## REQUIRED ACTION
Repeat only the lines from the one containing "flex-direction: column ->" to the final line below, exactly as they read, and leave every picture out.

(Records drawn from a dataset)
[Start of Attachment]
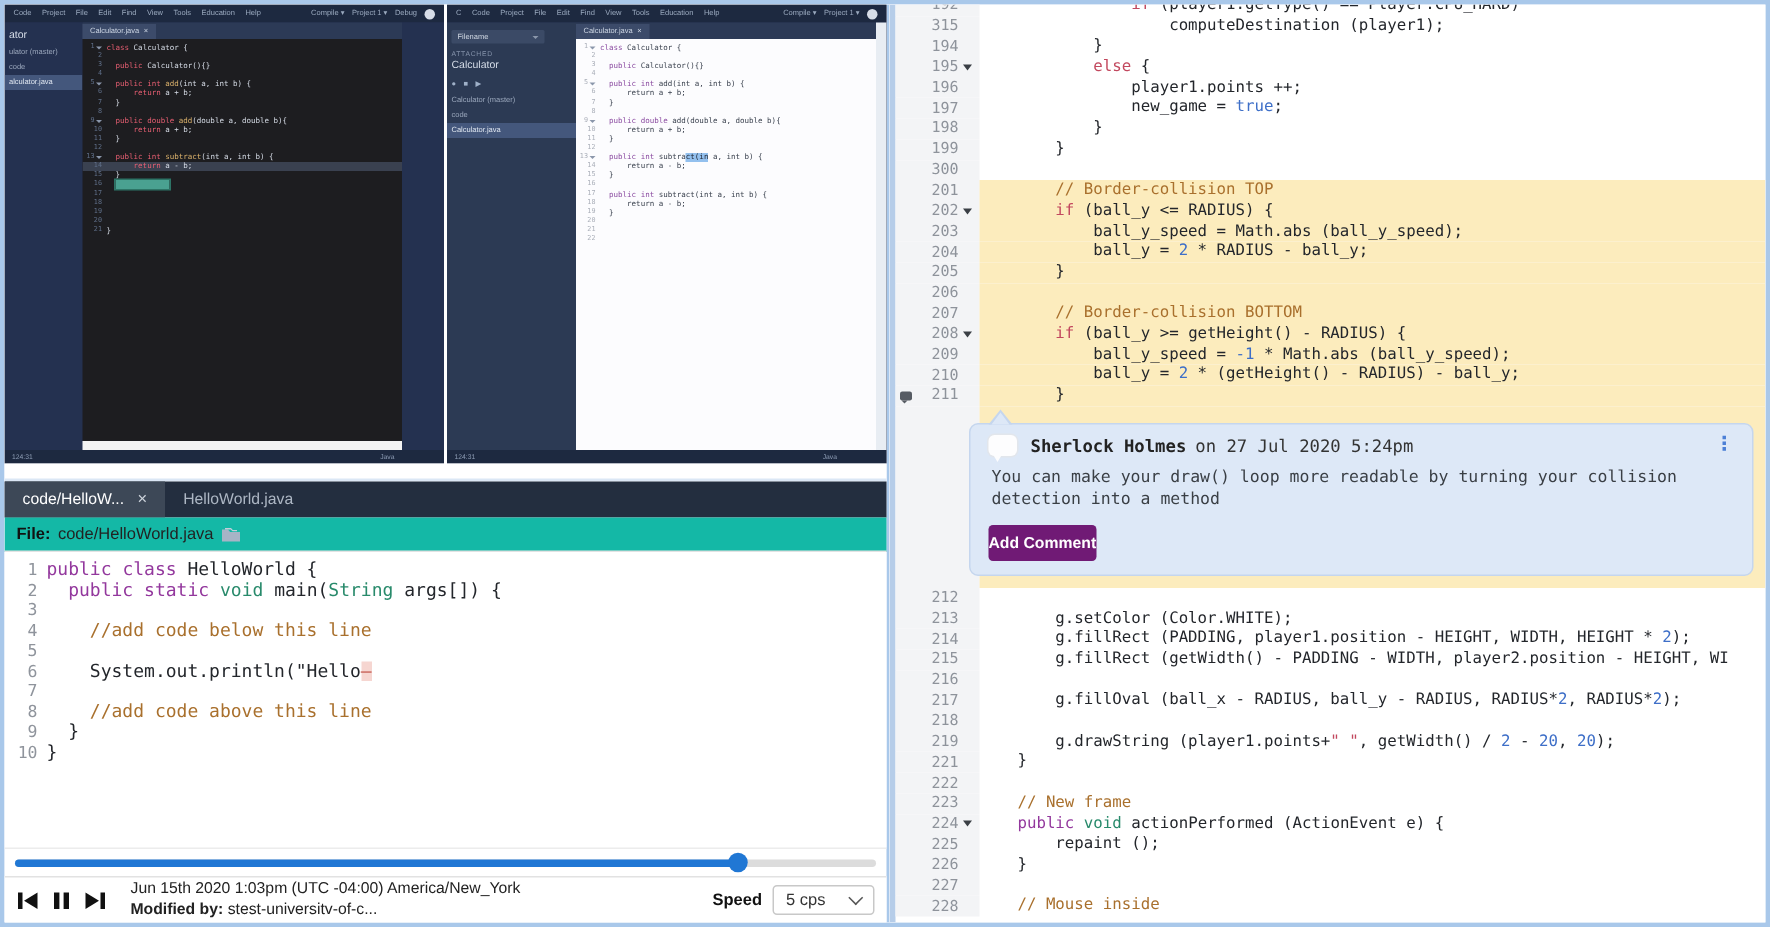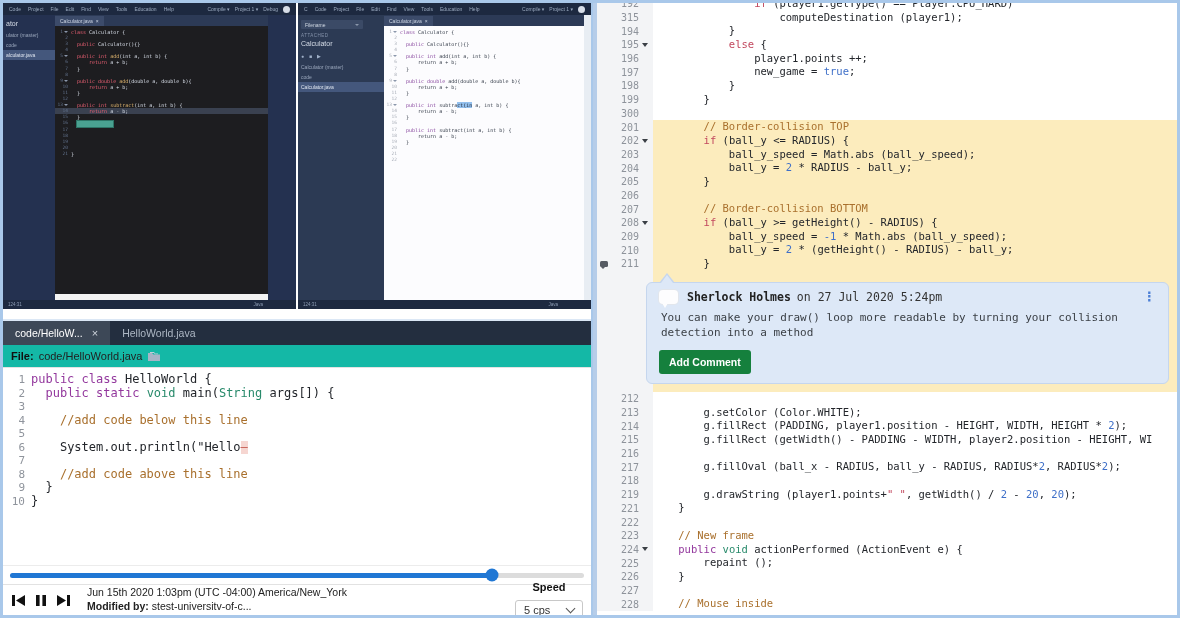"Add Comment" .cbtn { background: #15803d -> #701a75; padding: 6px 10px -> 6px 0 }
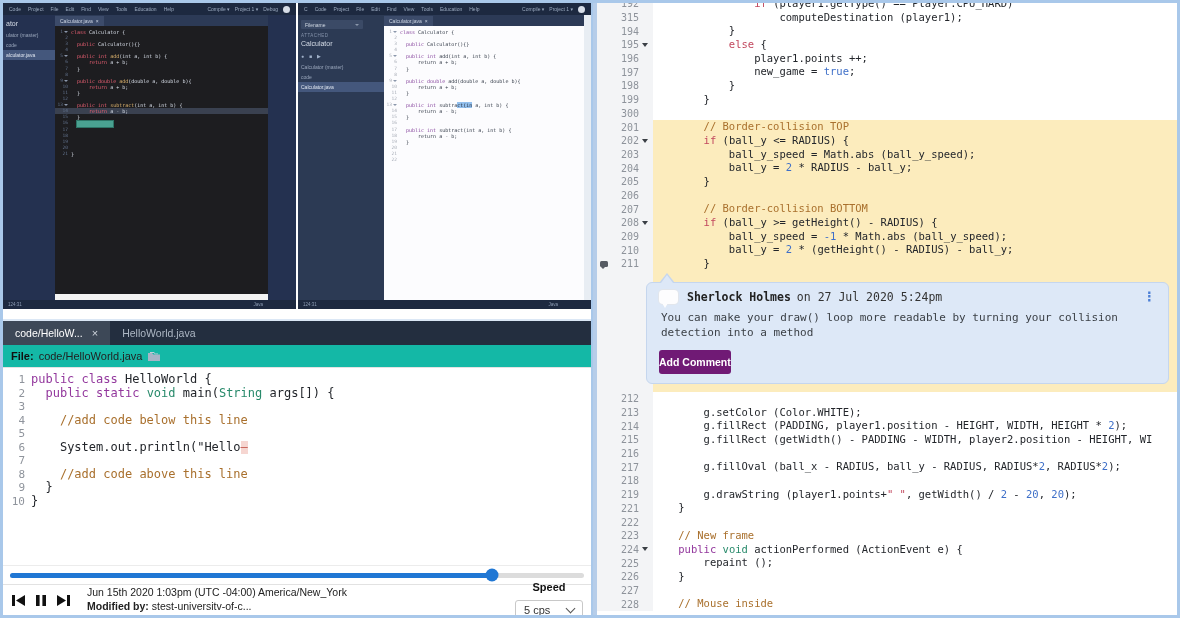"Speed" .speed { flex-direction: column -> none }
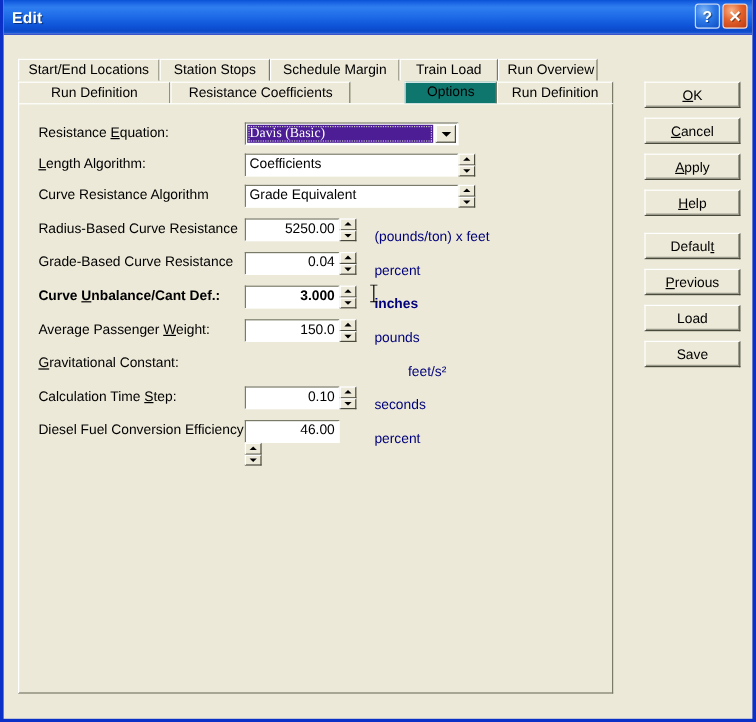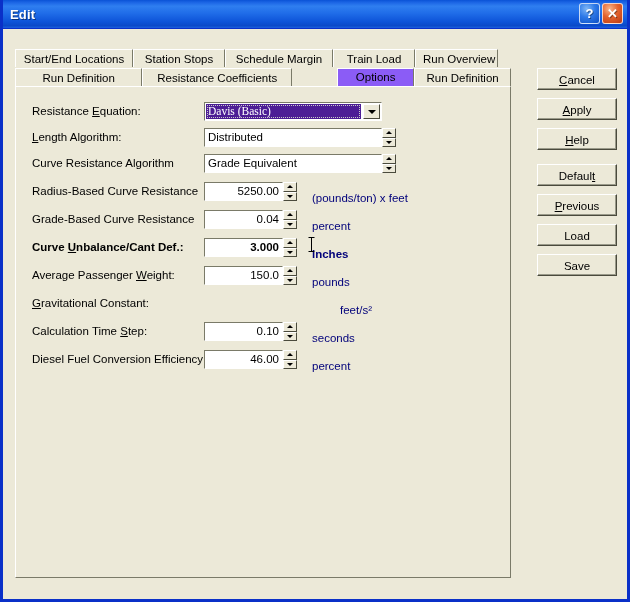"Options" .tab.sel { background: #8b5cf6 -> #0f766e }
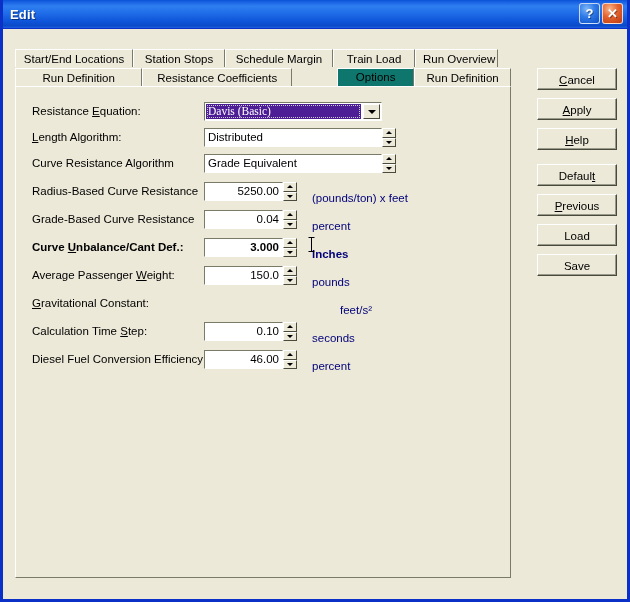"OK" button.btn { html: none -> <button><u>O</u>K</button> }
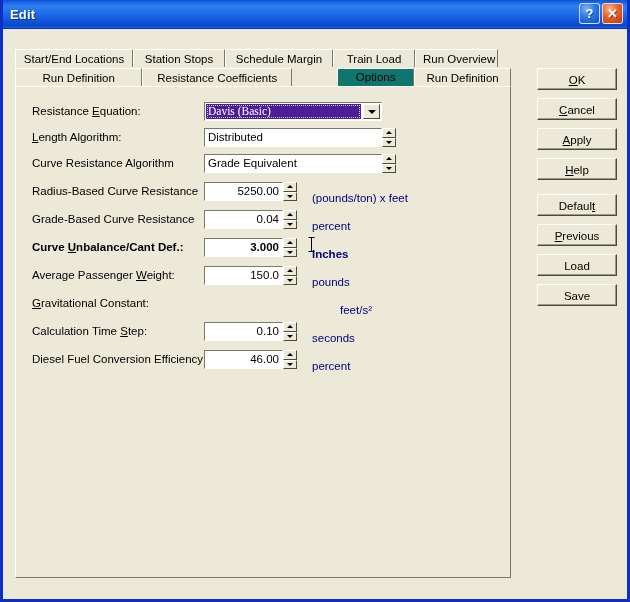"Distributed" div.ctext { text: Distributed -> Coefficients }
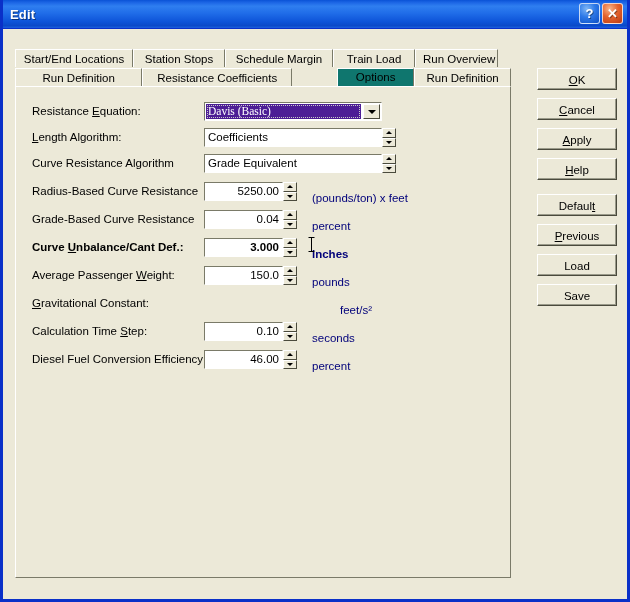"46.00" div { flex-direction: none -> column }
[End of Attachment]
## RESPONSE
"Speed" .speed { flex-direction: column -> none }
"Options" .tab.sel { background: #8b5cf6 -> #0f766e }
"OK" button.btn { html: none -> <button><u>O</u>K</button> }
"Distributed" div.ctext { text: Distributed -> Coefficients }
"46.00" div { flex-direction: none -> column }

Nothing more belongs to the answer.